Lincoln Adams | February 13, 2009 @ 7:48 pm

And that is without a doubt, because by next year I’ll not only be debt free, I’ll also have a nice little nest egg too, so I’ll be able to afford a hooker for V-Day 2010.  :naughty:

What?  I’m not gonna do anything, I’m just looking for the company, that’s all.  :angelgrin:

Hopefully though it won’t come to that.  Maybe sometime between now and next February, things will have changed enough that the doors to love will finally swing open, and young, single women everywhere will suddenly discover my inner hotness and wubs me for who I am, green warts and all.  It could happen right?

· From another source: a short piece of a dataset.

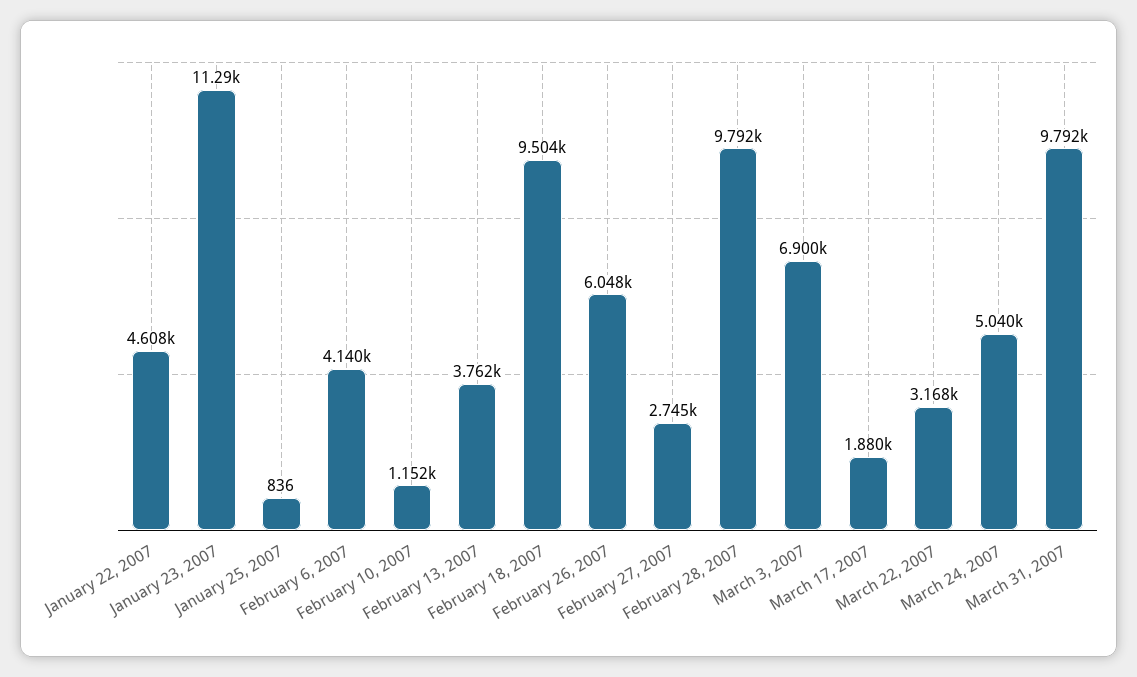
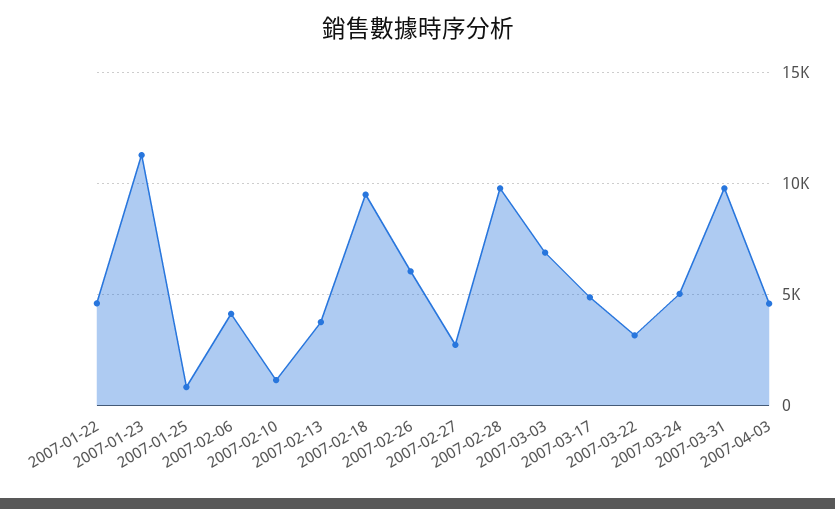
March 17, 2007: 1880 -> 5000
2007-04-03: none -> 4500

I want to believe it could happen, and indeed I was even given a sign that it would happen, but here’s the thing:  I suck.  I truly, unequivocally, unquestionably suck a moose’s dead cooties.

No decent girl on this earth who has lived a virtuous life full of kindness and charity should have to be punished by being saddled with a mooch guzzling hairy buttbag like me.  I really don’t deserve to have someone special in my life.  I don’t deserve to have a helpmate, a best friend, an equal partner in love.  I don’t deserve to be happy.

I’ve been a failure my whole life, and I will always be a failure.  That’s just how it is, and the kind of girl I’m looking for deserves nothing less than a winner.  Besides, it’s too late to meet someone anyway.  I’m already past my prime, I’m disabled, my hair is turning gray and I’ll probably be bald by Christmas, and God knows I’m already ugly enough as it is.  All I’ve ever wanted was to experience young love, and that opportunity has finally slipped away.  I’ll never know what it’s like to “rejoice with the wife of my youth.”  I’ll never know what it’s like to be in love with someone who’s in love with me.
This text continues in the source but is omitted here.